Scandalisé la droite et l’extrême droite

Les collectivités territoriales et les entreprises tentent pourtant de pallier les carences de l’Etat à ce sujet. Par exemple à Cherbourg, une école de soudure, Hefaïs, forme depuis l’an dernier plusieurs centaines de personnes qui seront employées dans l’industrie nucléaire et navale du Nord-Cotentin. Un secteur en effet en proie à l’urgence : selon l’Observatoire de la métallurgie, les formations existantes de nouveaux chaudronniers, soudeurs et techniciens de maintenance ne couvrent par exemple que 50 % des besoins en recrutement d’ici 2030.

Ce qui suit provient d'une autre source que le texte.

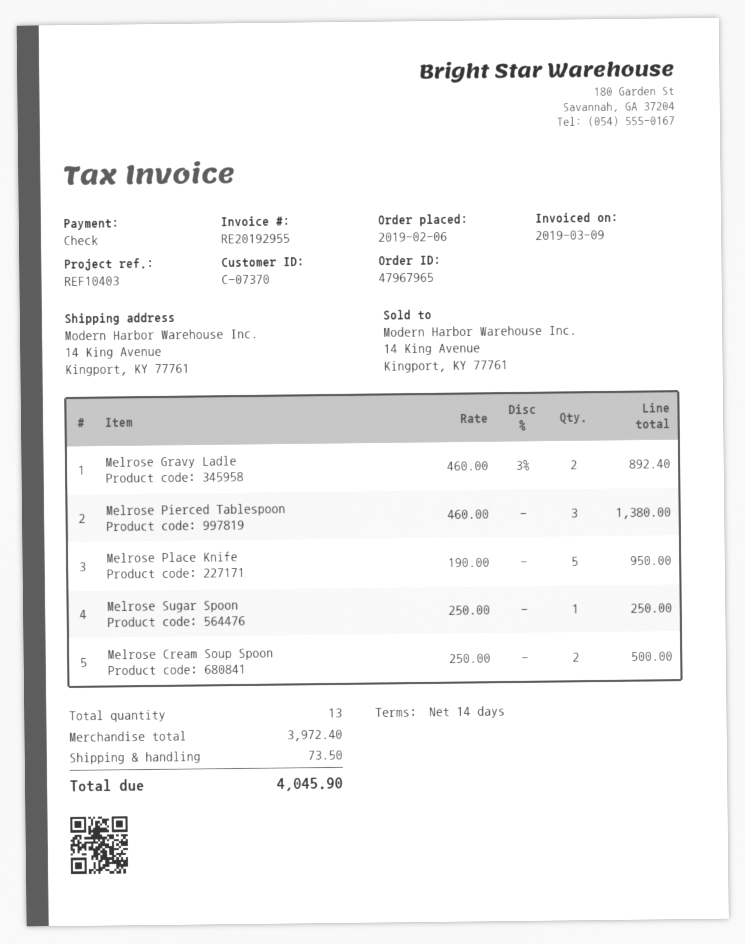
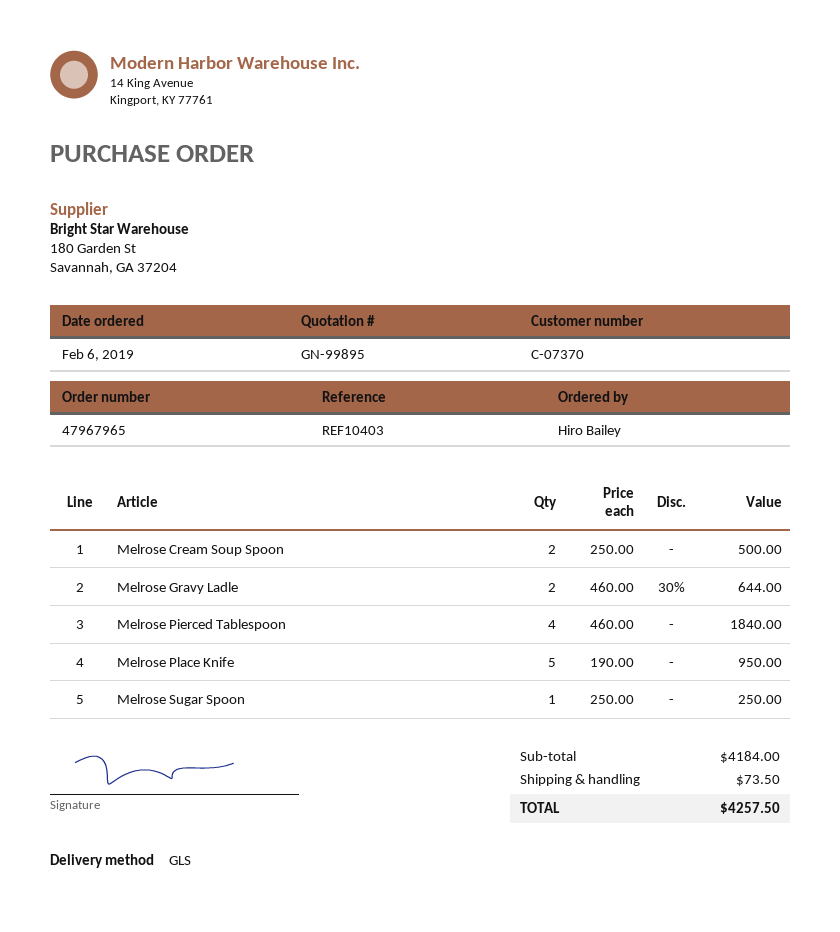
Melrose Gravy Ladle: 2 x 460.00 - 3% = 892.40 -> 2 x 460.00 - 30% = 644.00
Melrose Pierced Tablespoon: 3 x 460.00 = 1380.00 -> 4 x 460.00 = 1840.00
subtotal: 3972.40 -> 4184.00
total: 4045.90 -> 4257.50

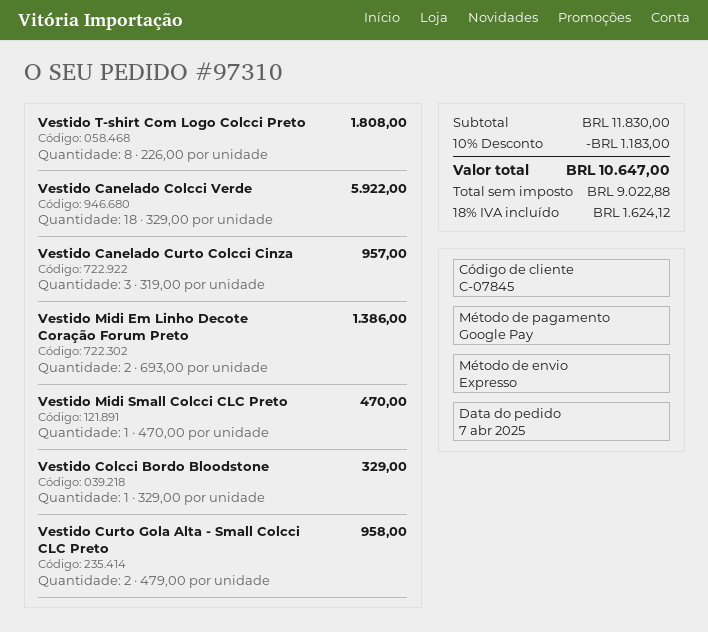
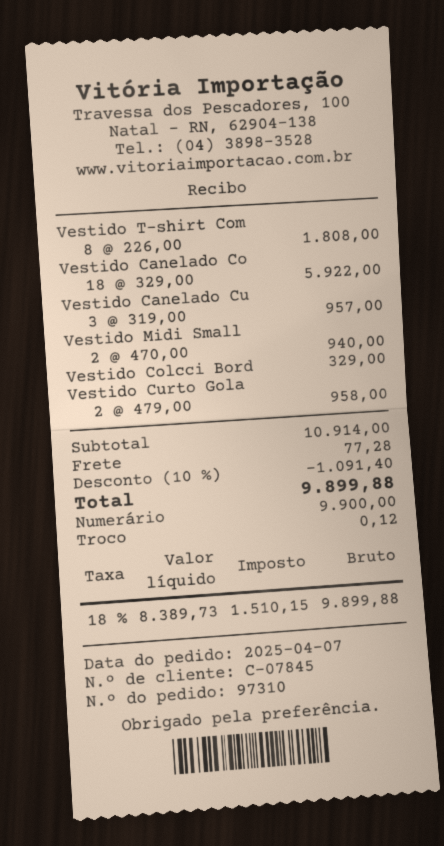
payment method: Google Pay -> cash
Vestido Midi Em Linho Decote Coração Forum Preto: 2 x 693.00 = 1386.00 -> none
Vestido Midi Small Colcci CLC Preto: 1 x 470.00 = 470.00 -> 2 x 470.00 = 940.00
subtotal: 11830.00 -> 10914.00
discount: 10% = 1183.00 -> 10% = 1091.40
shipping: none -> 77.28
net: 9022.88 -> 8389.73
tax: 18% = 1624.12 -> 18% = 1510.15
total: 10647.00 -> 9899.88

Mais, à rebours de discours plus droitiers du gouvernement ou d’Emmanuel Macron sur le sujet, Roland Lescure a également dit «assumer complètement» l’idée que l’immigration est une réponse aux besoins de main-d’œuvre dans le secteur. Un discours qui a scandalisé la droite et l’extrême droite, tandis qu’une partie de la gauche a aussi rappelé les méfaits de l’immigration choisie, notamment pour les pays de départ, pillés de leurs forces vives les plus qualifiées, les autres étant abandonnées ou renvoyées sur leur terre d’origine.

«Agir en toute urgence»

Les représentants des travailleurs avancent, eux, une autre solution pour résoudre le manque de personnel : l’augmentation des salaires. «Dans l’ensemble de l’UE, les industries ayant le plus de difficultés à recruter paient en moyenne 9 % de moins que celles les moins affectées par une pénurie de main-d’œuvre», avance la Confédération européenne des syndicats.

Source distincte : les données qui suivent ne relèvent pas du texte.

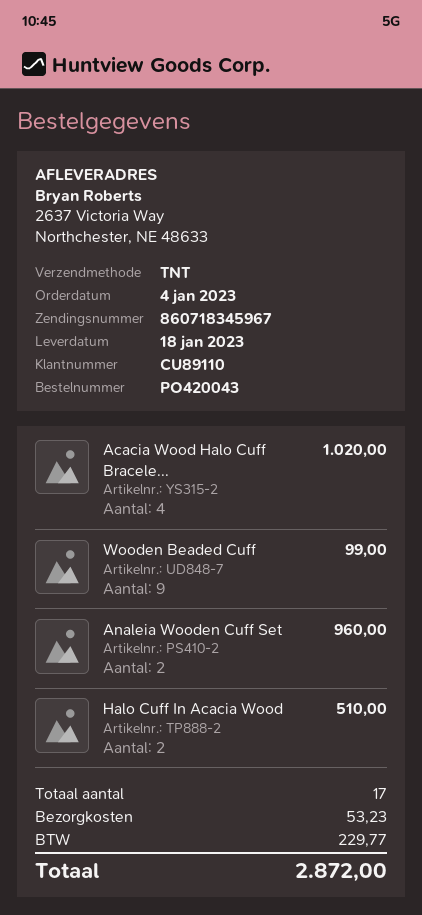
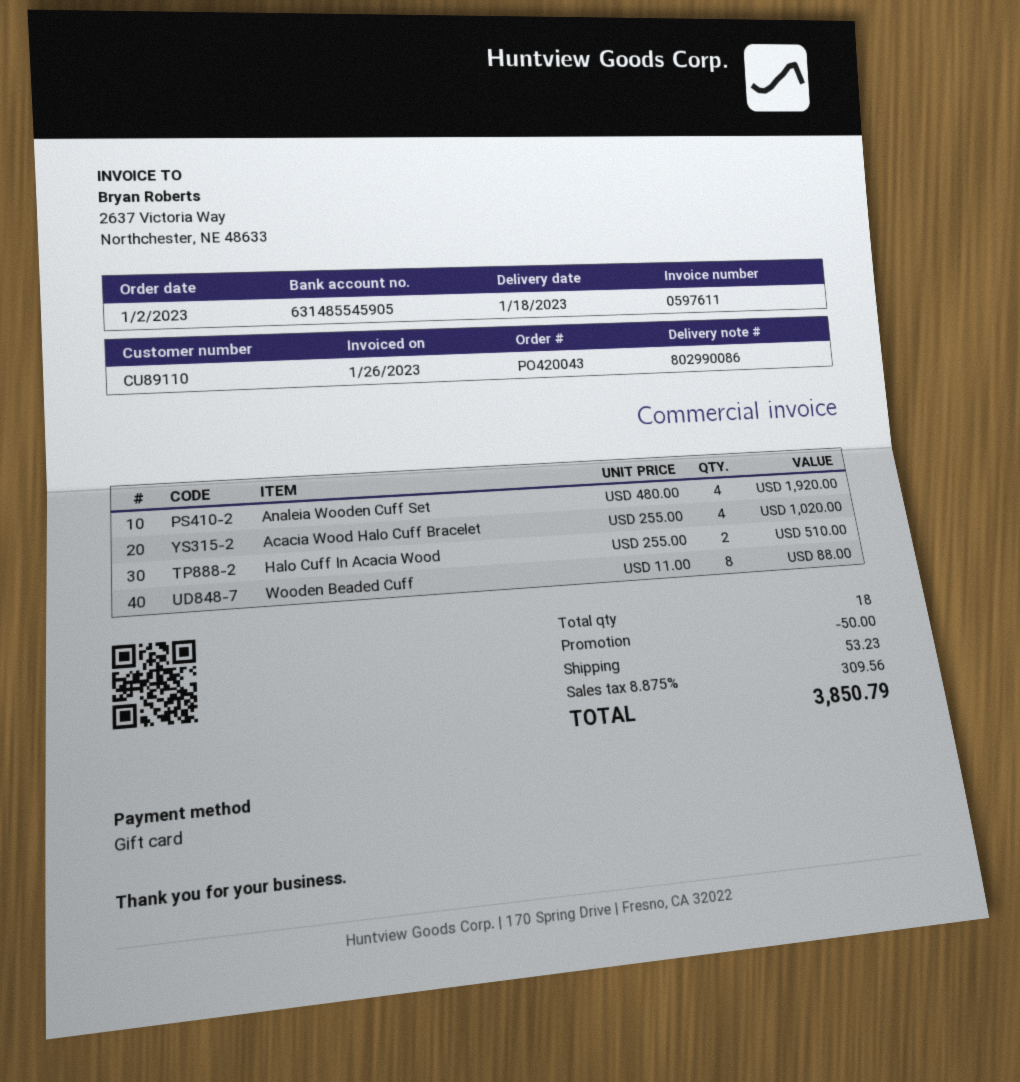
order date: 2023-01-04 -> 2023-01-02
Wooden Beaded Cuff: 9 for 99.00 -> 8 for 88.00
Analeia Wooden Cuff Set: 2 for 960.00 -> 4 for 1920.00
total quantity: 17 -> 18
discount: none -> 50.00
tax: 229.77 -> 309.56
total: 2872.00 -> 3850.79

La situation est d’ailleurs loin de se cantonner aux frontières de l’Hexagone. En Allemagne, IG Metall, principal syndicat allemand de la métallurgie, a notamment enjoint en début d’année «les politiciens et les entreprises [à] agir de toute urgence pour attirer des travailleurs qualifiés». Aux Etats-Unis, la Semiconductor Industry Association estime que 115 000 emplois seront créés dans le secteur d’ici à 2030, mais que 58 % de ces postes pourraient rester vacants si l’on se fie au nombre actuel des diplômés de formations. La course à l’armement industriel à laquelle se livrent Etats-Unis, Chine et Union européenne trouvera pourtant une partie de son dénouement à travers la résolution de cette problématique sociale.